My Dilemma with Gintama

Filed under: Other:/Random Posts



I have a question for the people who have been keeping up with the latest episodes of Gintama. As some of you may know, I’ve been keeping up with Rumbel’s subs for the series. Now that Horriblesubs have released the final missing episodes between Rumbel’s and the start of Crunchyroll’s, I decided to slowly marathon up to the latest episodes. Right now, I have just finished episode 124 and am seriously considering to drop the series altogether.

My question to you is: is Gintama really going to improve?

Because seriously, my patience at this point has entirely run out. I have heard that around episode 140, this series gets serious again with a bunch of good episodes around Kagura’s past, but is that really going to be worth it if the creators are going to delve into boring fillers again? Is it really going to be worth it, watching a dozen episodes, just to get to one good one?

Ever since the new director took over at episode 101 for me, this series has lost all of its charms, but I had faith in the series, hoping that it might pick itself back up. However, then I reached episode 120, which was the funniest episode ever since this guy took over. So what was the best joke in that episode? A rip-off of one of the best jokes of the first director. It was at this point that I realized that it was getting pointless to watch this series.

I truly rate the first 100 episodes among the top comedies I have ever seen. Sure, it also did have its share of weak episodes, but those were vastly outnumbered by the number of awesome and really well written episodes. The new director however just failed to live up to it in every single way. The penis jokes for example have become way too obvious, and that’s just the tip of the ice-berg.

Another pet peeves of the new director is that he tries to stuff in as much references to other shounen series as possible. I’m always in for a good parody, but that’s the problem: instead of parodying, the new director is simply listing a bunch of references without making fun of them. After a while this becomes really, really boring.

Then there’s also the matter of the increase of lengthy arcs. In the first 100 episodes, the only arcs that took up more than 2 episodes were the ones that mattered: the ones that developed the characters and made optimal use of their length. Right now the long arcs are just dragging on beyond belief, often wasting entire episodes with things that can be solved within only 10 minutes. The biggest example of this are episodes 121, 122 and 123: what the heck was the point in dragging this on for three episodes? The entire story would have fit into just a half of an episode, and instead it became an utterly predictable bore-fest that just would not end.

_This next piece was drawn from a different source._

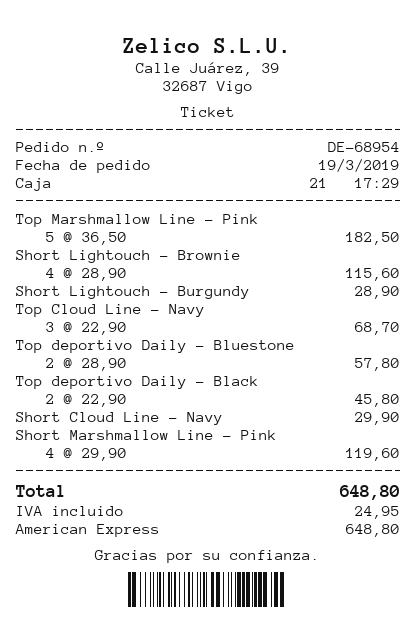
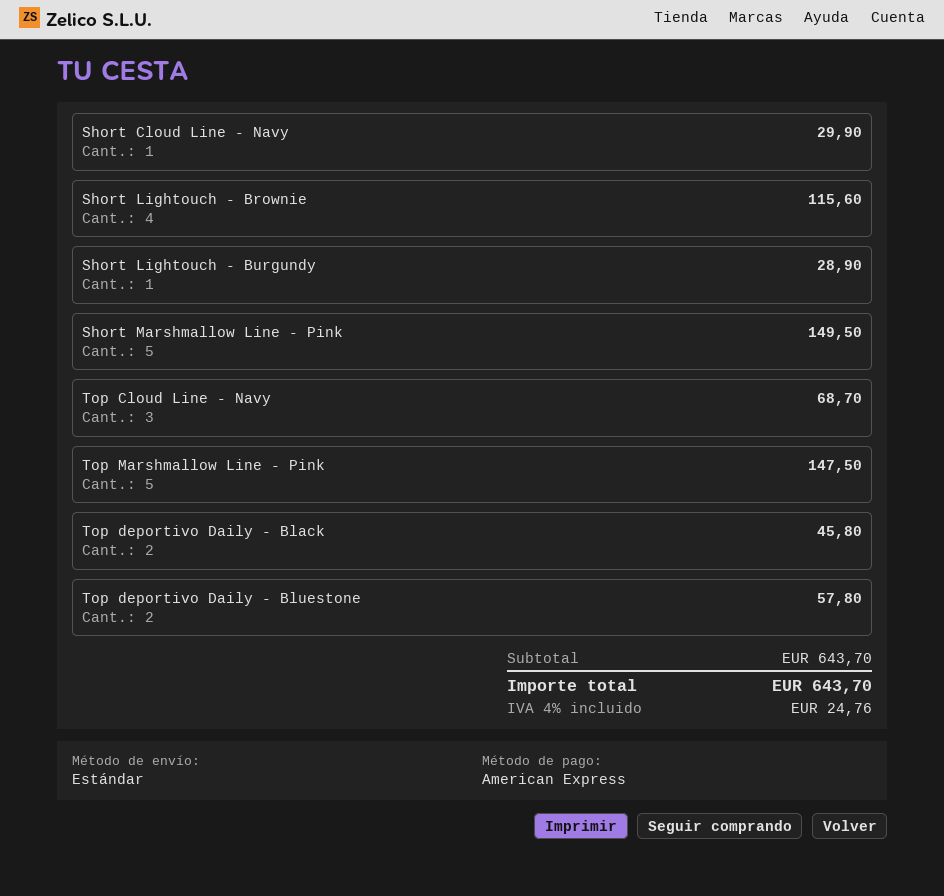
Top Marshmallow Line - Pink: 5 for 182.50 -> 5 for 147.50
Short Marshmallow Line - Pink: 4 for 119.60 -> 5 for 149.50
tax: 24.95 -> 24.76
total: 648.80 -> 643.70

A more fundamental problem however is that the quality of the script-writing has gone down a lot. The first 100 episodes were really good at tugging at my heart-strings, not through its characters, but because of its subtle writing that knew exactly what to say. Especially the long monologues of the characters were deep, meaningful and really got the best out of the characters in the serious moments. That’s completely gone now as well. The dialogue has become uninspired, cheap, and way too much focused on over the top violence in an attempt to make up.

I’m really beginning to feel that I’m just watching the show for the heck of it, which is a shame because there are many better shows at the moment that I’d rather spend my attention at. In the end, there really seems to be a curse on shounen series that go beyond the 100 episode mark: Dragonball Z would have been fine if it just ended after 26 episodes; it would have been a nice action series that way. Naruto was pretty much a good series until the start of the final Chuunin Examinations, after which it dragged its story on and on beyond belief. Bleach was also a very entertaining shounen series for its first 30 episodes… until it descended into a bunch of boring and predictable fights around the Ichigo the Marty Stu. Gintama lasted longer than the others, but in the end, my enthusiasm for the first 100 episodes is just completely gone at this point.

So yeah, if I do end up dropping it (which is pretty likely at this point), what do you want me to do? Write a review about just the first 100 episodes, or is that review not really necessary?